• **Your goal**: Please go over the material below and count each line with the string "MLLC", giving only the total.

• **Provided material**:
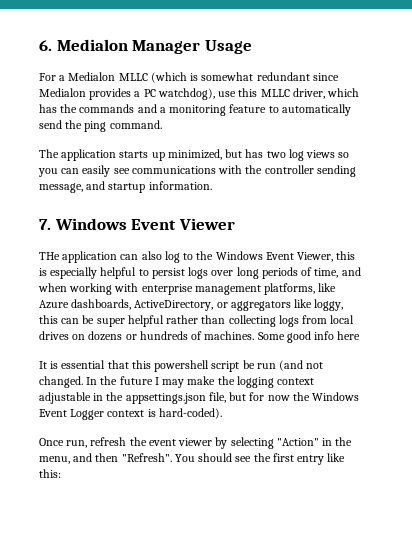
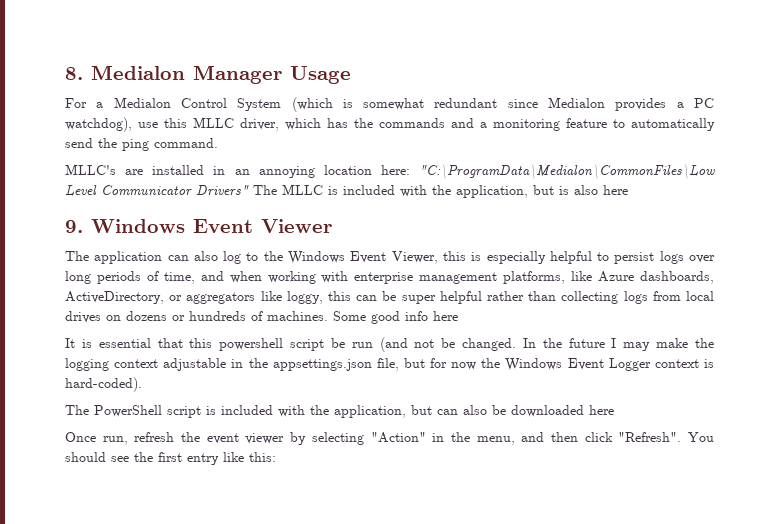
[39,40,52,51] 6. -> [65,67,83,80] 8.
[118,73,148,81] MLLC -> [180,98,282,111] Control System
[39,149,350,161] [38,165,356,177] [39,181,212,193] [39,219,51,230] The application starts up minimized, but has two log views so you can easily see communications with the controller sending message, and startup information. // 7. -> [65,164,715,179] [65,184,628,198] [65,220,83,233] MLLC's are installed in an annoying location here: "C:\ProgramData\Medialon\CommonFiles\Low Level Communicator Drivers" The MLLC is included with the application, but is also here // 9.
[39,252,60,260] THe -> [65,251,89,261] The
(324, 365) none -> [441,338,456,348] be
(222, 413) none -> [65,405,614,418] // The PowerShell script is included with the application, but can also be downloaded here
(119, 457) none -> [584,432,613,442] click

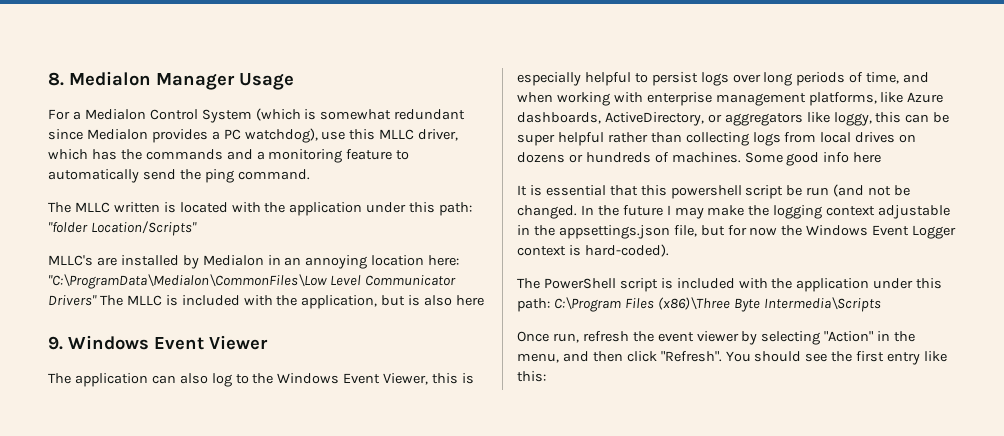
(218, 143) none -> [48,202,473,216] [48,221,197,236] // The MLLC written is located with the application under this path: "folder Location/Scripts"
(205, 170) none -> [182,255,264,269] by Medialon
[334,405,614,418] application, but can also be downloaded here -> [796,278,943,292] [517,297,881,312] application under this path: C:\Program Files (x86)\Three Byte Intermedia\Scripts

• **Solved exercise**: 3